Stevie Wonder & Gloria Estefan — Super Bowl XXXIII (1999)
Tons of energy in this one. This show was billed as a celebration of soul, salsa and swing, which are three styles of music way too rich and distinctive to jam into one 12-minute medley. Big Bad Voodoo Daddy (remember them?) opened the show while a ton of couples did some swing dancing on the field, which was admittedly pretty cool.
From there, Stevie Wonder ripped through some of his greatest hits, making you wonder why he didn’t just do the show himself. Finally, Gloria Estefan kept the energy high and did a few of her songs before teaming with Stevie. I give this one extra credit for all the singers clearly performing their vocals live, which was virtually unheard of at the Super Bowl at this point.
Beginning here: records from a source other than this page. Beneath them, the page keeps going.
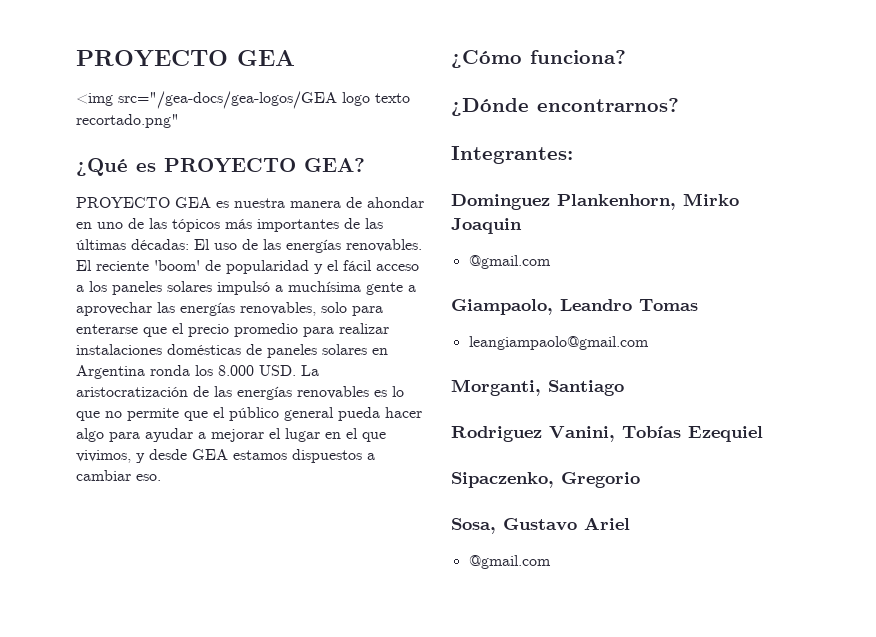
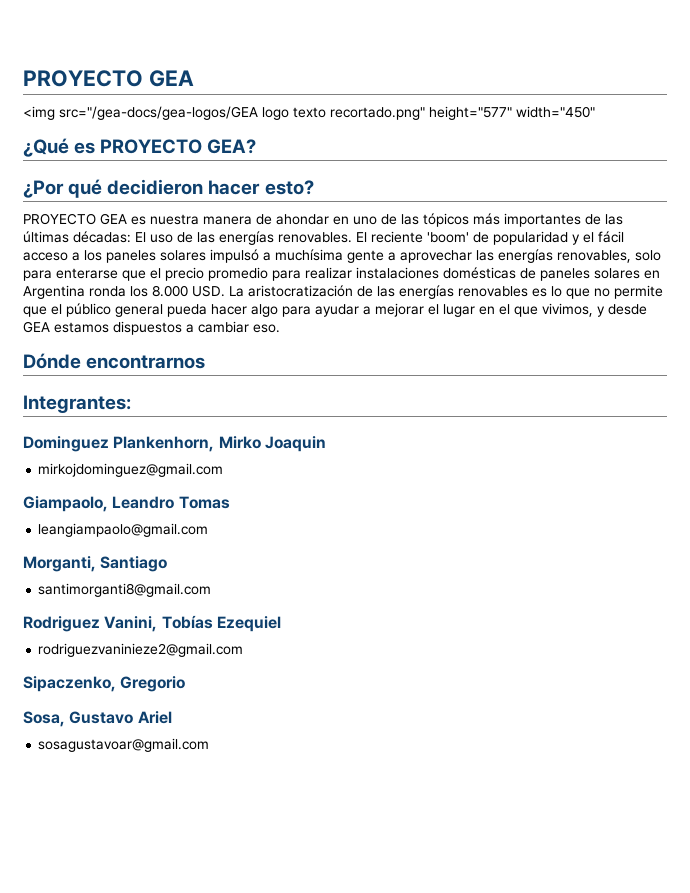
- <img src="/gea-docs/gea-logos/GEA logo texto recortado.png"
+ <img src="/gea-docs/gea-logos/GEA logo texto recortado.png" height="577" width="450"
+ ¿Por qué decidieron hacer esto?
- ¿Cómo funciona?
- ¿Dónde encontrarnos?
+ Dónde encontrarnos
  Dominguez Plankenhorn, Mirko Joaquin
- @gmail.com
+ mirkojdominguez@gmail.com
+ santimorganti8@gmail.com
+ rodriguezvaninieze2@gmail.com
  Sosa, Gustavo Ariel
- @gmail.com
+ sosagustavoar@gmail.com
No Doubt & Shania Twain — Super Bowl XXXVII (2003)
Another bizarre lineup of performers, this one also including Sting, gets knocked down for Shania Twain’s entire performance sounding pre-recorded, including the band. She only did two songs before No Doubt took over and Gwen Stefani proved why she has so many fans.
No Doubt immediately took the energy way up and they sounded great, performing while goth cheerleaders bounced around on stage with black pom poms. Finally, Sting joined them for The Police’s classic “Message in a Bottle” and most people had completely forgotten that Shania was part of the show at all.
Tom Petty & the Heartbreakers — Super Bowl XLII (2008)
One of the more understated halftime shows of recent history, Tom Petty’s 2008 performance pleased the crowd with four hits everyone knew by heart. Petty’s low-energy performing style was a stark contrast to Prince and The Rolling Stones, who had preceded him, but he and the Heartbreakers sounded great. If you wanted a halftime show you could sing along with while drinking your beer, this one was a dream.
Chubby Checker — Super Bowl XXII (1988)
This one is cheesy as can be but I’ll be damned if it isn’t fun. The performance was dubbed “Something Grand” and they weren’t lying. It featured 88 grand pianos on the field with pianists of all colors and ages playing boogie-woogie piano to open things up. Then, they are joined by a massive outfit of brass and woodwinds called the “Super Bowl Super Band.”
Throw in 44 leg-kicking members of The Rockettes and a crowd of big-haired women dressed as cheerleaders before Chubby Checker blows the lid off the joint in a silver sequined top at midfield singing “The Super Bowl Twist.” It’s a marvel and a halftime show that’s totally underrated.